I'm using markdown for notes as well, and I'm wondering how people how people deal with:
1) Image carrousel to show a process step by step. Think gif but that allows to pause. E.g. showing a list being sorted step by step with pictures which would be inconvenient to show them all vertically.
2) More colors. I ended up using ,
3) Having two responsive divs right next to each other when the screen size allows it. I end up using a lot of vertical space and sometimes would like to use some horizontal.
4) word definitions that shows up when hovering the word.
5) add titles to code blocks
Any chance it's coming to Unraid?
You'd have to ask the unRaid folks, I'm not familiar with it, unFortunately.
Oh sorry, didn’t know the unraid devs had to do it.
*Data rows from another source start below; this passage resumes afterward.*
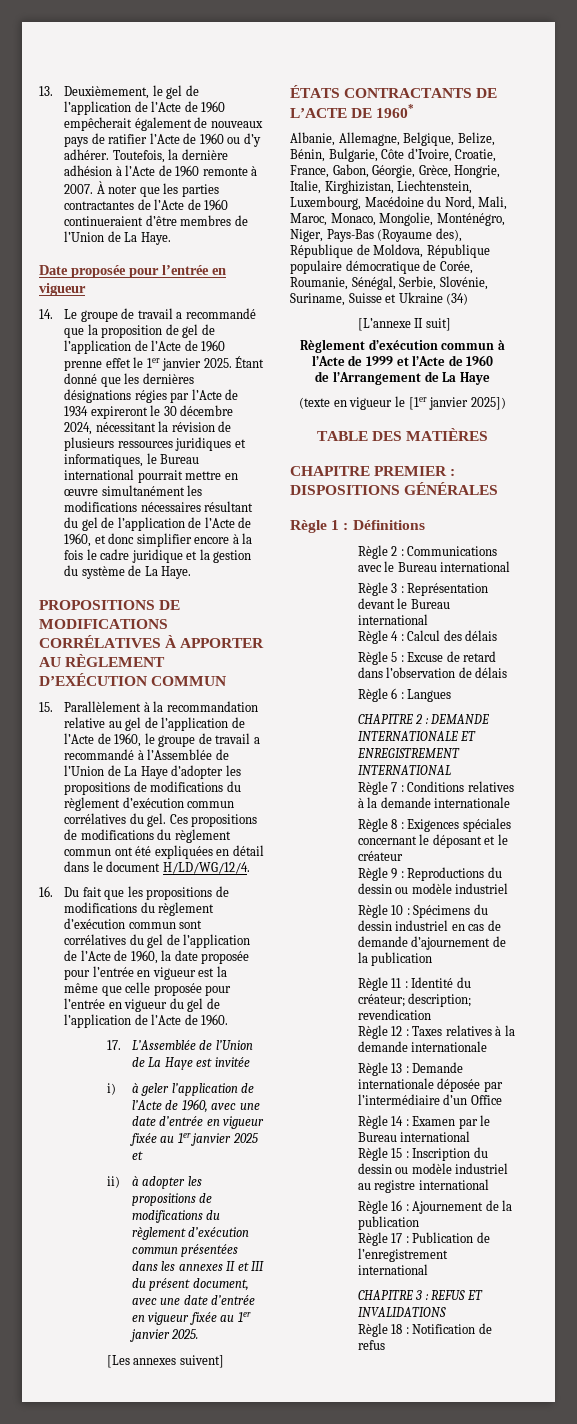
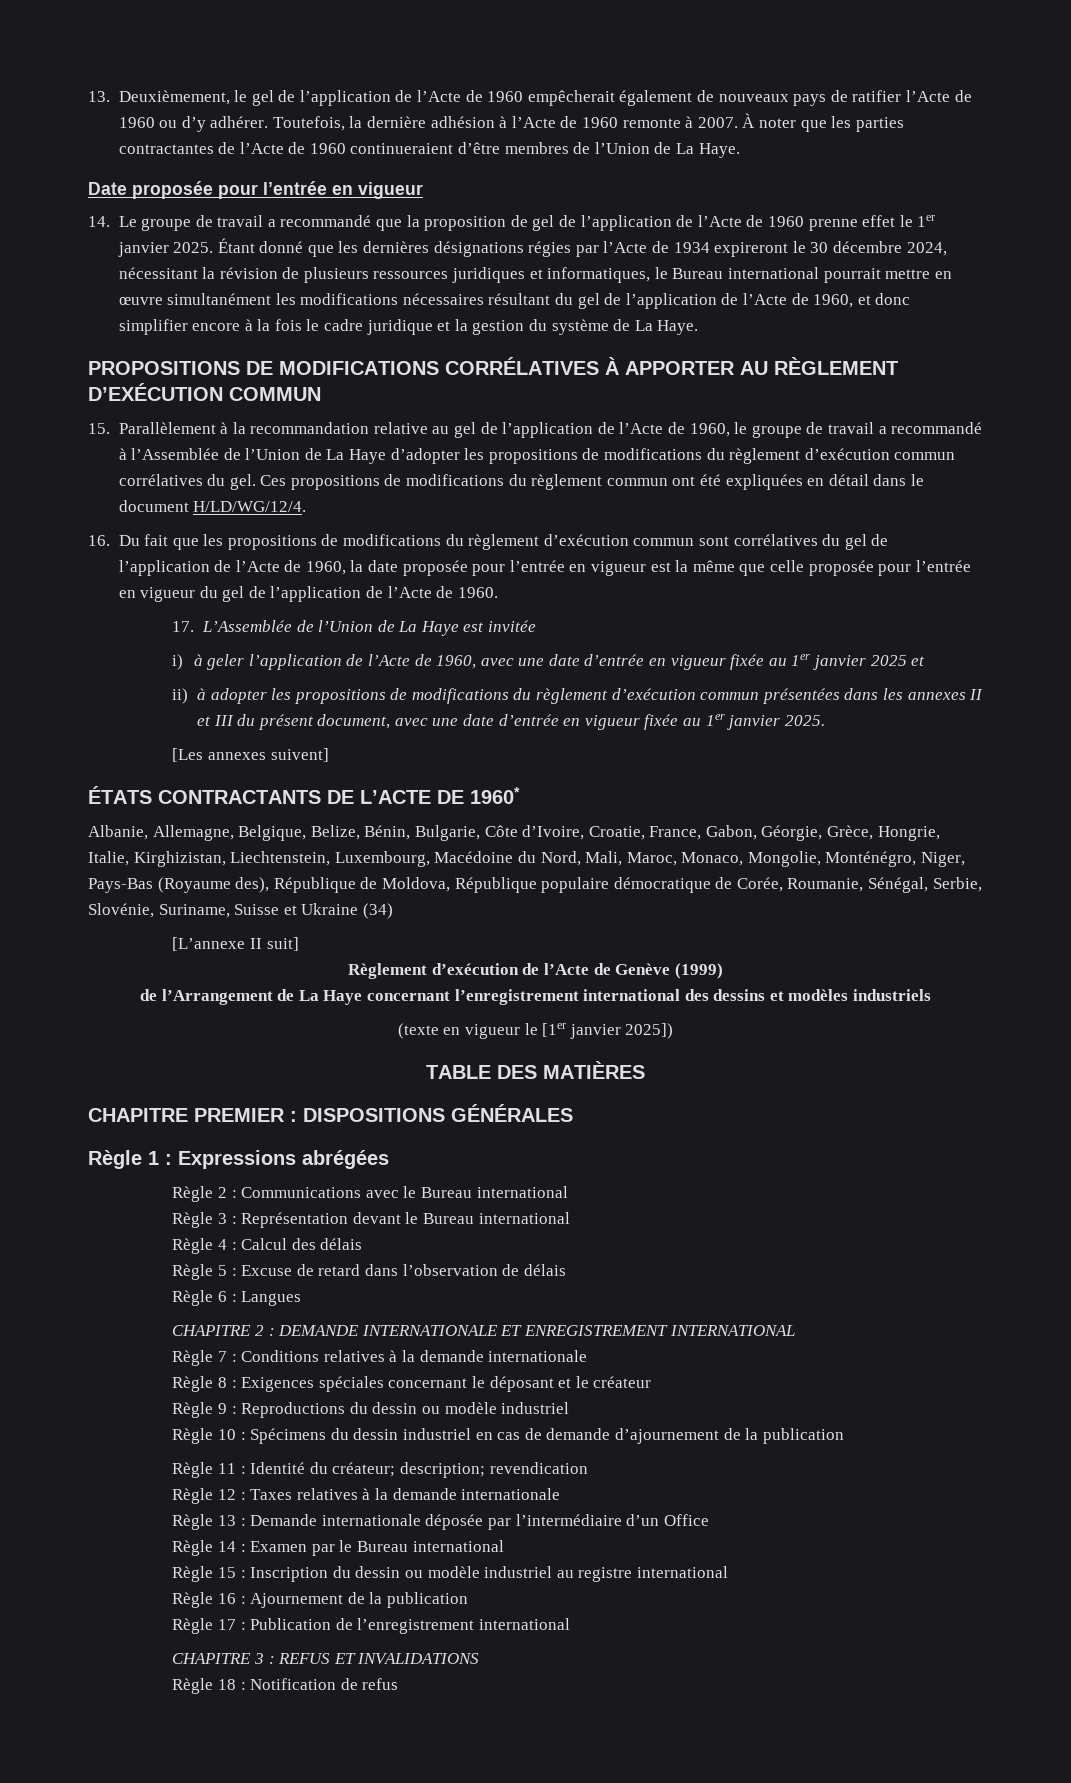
- Règlement d’exécution commun à l’Acte de 1999 et l’Acte de 1960
+ Règlement d’exécution de l’Acte de Genève (1999)
- de l’Arrangement de La Haye
+ de l’Arrangement de La Haye concernant l’enregistrement international des dessins et modèles industriels
- Règle 1 : Définitions
+ Règle 1 : Expressions abrégées

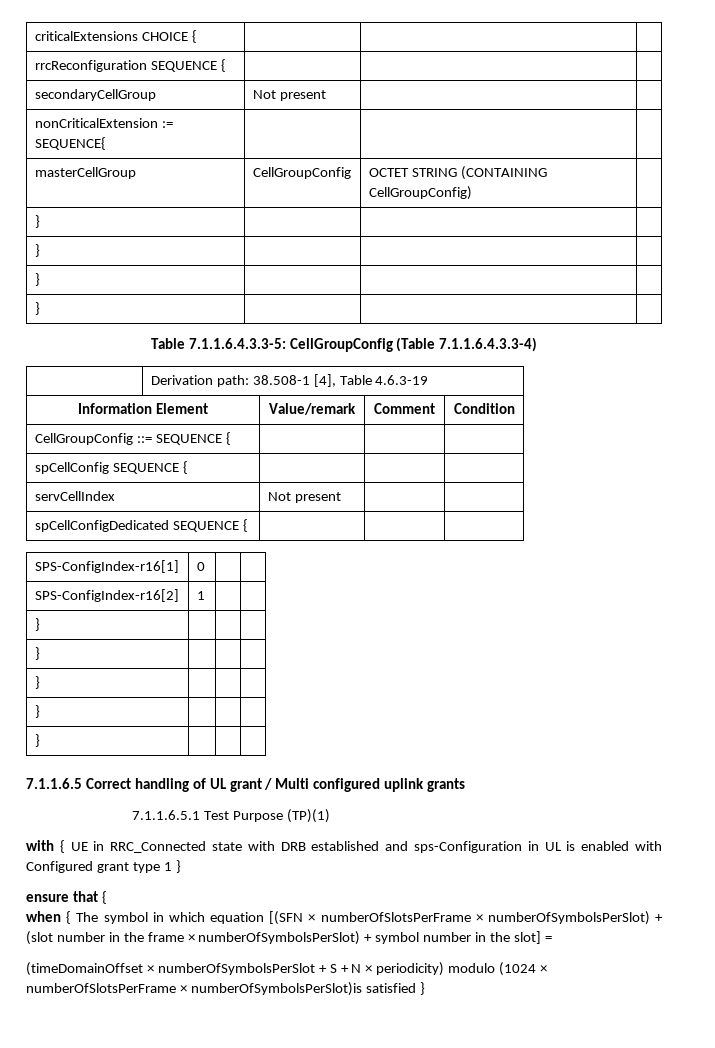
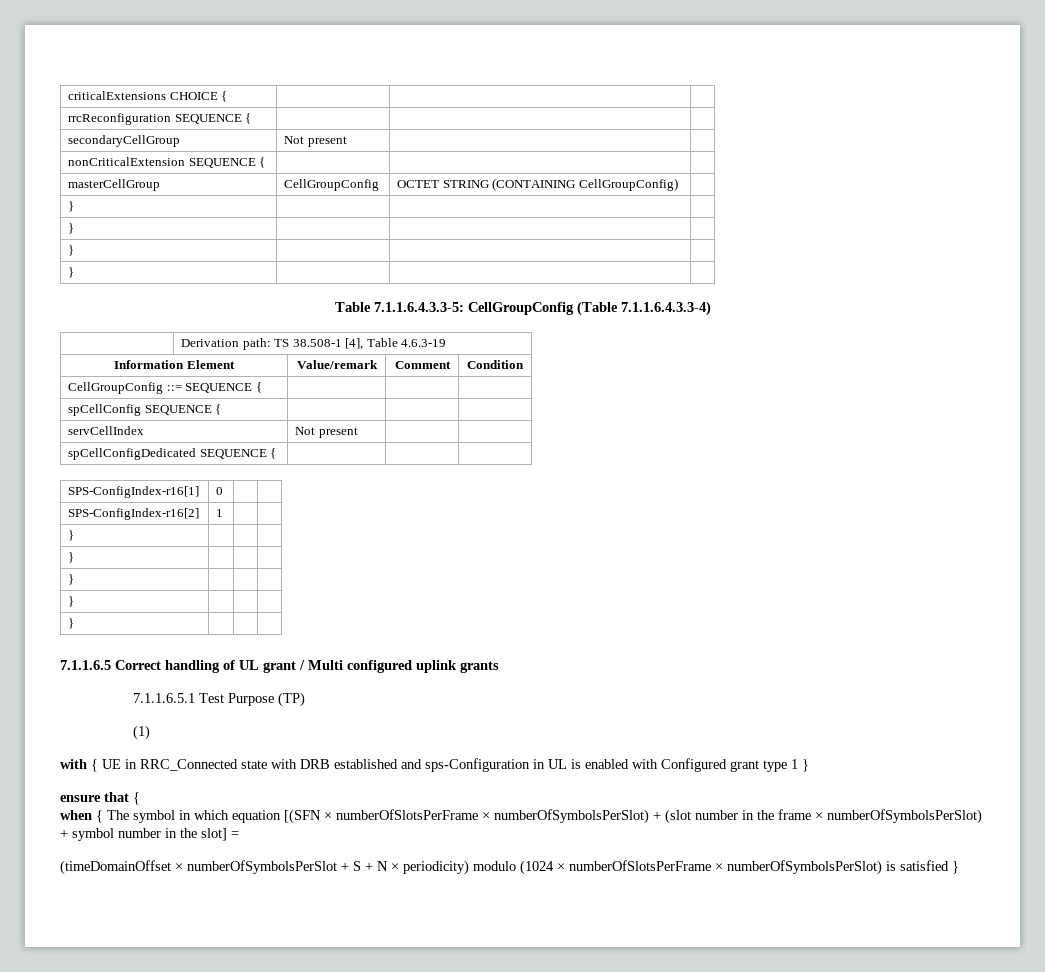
- nonCriticalExtension := SEQUENCE{ | | |
+ nonCriticalExtension SEQUENCE { | | |
- | Derivation path: 38.508-1 [4], Table 4.6.3-19
+ | Derivation path: TS 38.508-1 [4], Table 4.6.3-19
- 7.1.1.6.5.1 Test Purpose (TP)(1)
+ 7.1.1.6.5.1 Test Purpose (TP)
+ (1)
- (timeDomainOffset × numberOfSymbolsPerSlot + S + N × periodicity) modulo (1024 × numberOfSlotsPerFrame × numberOfSymbolsPerSlot)is satisfied }
+ (timeDomainOffset × numberOfSymbolsPerSlot + S + N × periodicity) modulo (1024 × numberOfSlotsPerFrame × numberOfSymbolsPerSlot) is satisfied }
Thanks for clarifying
You can install it on unraid even without the community app.
Just follow the same instructions and do it from the command line. It won’t let you edit it In the ui, but you can see it running and view logs, etc.
You can also add it manually in the ui.
I believe you can add any Docker container to Unraid. Don't know details sorry, but watched a friend do it once.
Plaintext editing in Markdown, rendering in HTML
Not a huge fan of doing stuff in one place and seeing the effect of it in another.
I wonder why people love it so much.
What are you proposing, writing a website with MS Word?
...doing stuff in one place and seeing the effect of it in another.
Doesn't that describe virtually all programming and markup these days?
It's good for programmatic things like websites, bad for personal notes.
I want to edit in place.
You may not be aware but markdown is actually always rendered into html. In fact you can embed html in markdown. It's what makes markdown so slick.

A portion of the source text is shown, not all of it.